Столы накрыты. Фураев нарядился в новую розовую рубашку, жилет, цепочка большая, плисовые штаны. Дебелые дочери, румяные, в косы вплетены алые ленты, голубые платья в оборках. Хозяйка в шелковом красном повойнике. Работники в сапогах со скрипом. Двенадцать часов — праздник, разговенье. Все встали. У иконостаса лампады горят. Запел Фураев и все:

Рождество Твое, Христе Боже наш,Воссия мирове свет разума…

В это время за окнами дома загремели бубенцы, и к крыльцу подлетели тройки. Девицы вскрикнули. Приятель Вася схватил ружье. В коридоре послышался веселый смех, и в комнату ввалились приезжие со страшными рожами, все в масках. Сбросили шубы и пустились в пляс. Женщина, ловко притоптывая каблуками, пела:

Во трактире попляшу,Сердце надрывается,Не моя ль тут пьяницаВ кабаке шатается…

— Эх, да это ты, Матреша, — сказал Фураев. — Напужали нас. Мы уж думали — Чуркин подъехал.

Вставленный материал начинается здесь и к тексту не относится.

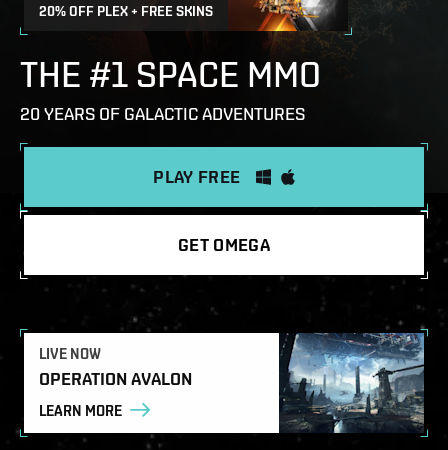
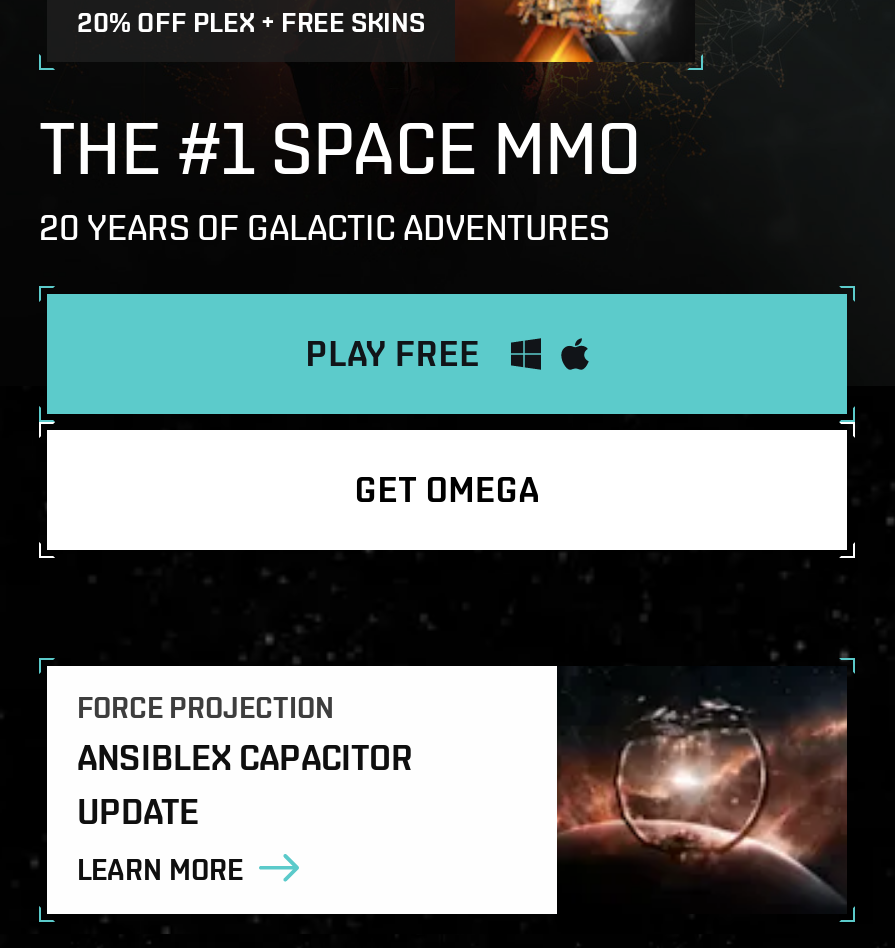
[279,332,425,434] [image] -> [555,684,847,914] [image]
[39,345,192,389] LIVE NOW | OPERATION AVALON -> [77,690,413,832] FORCE PROJECTION | ANSIBLEX CAPACITOR | UPDATE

Его тут видали надысь.

— С праздником, Федор Васильевич, — снимая маски, приветствовали его приехавшие. — Мы из Суздали. Мы и в Гороховце были.

Надо праздник начинать. Мы тоже в сумочку гостинцу захватили — бутылочку-другую, которая повеселей… Приехали и цыгане, а с ними — друзья, богатые купцы: женщины в шелковых платьях, нарядные, в больших платках, на руках сверкающие кольца. Праздник оживился. Все сели за стол, уставленный пирогами, всякой снедью, шипучей брагой. Выпивали, ходила чарочка, звенела гитара.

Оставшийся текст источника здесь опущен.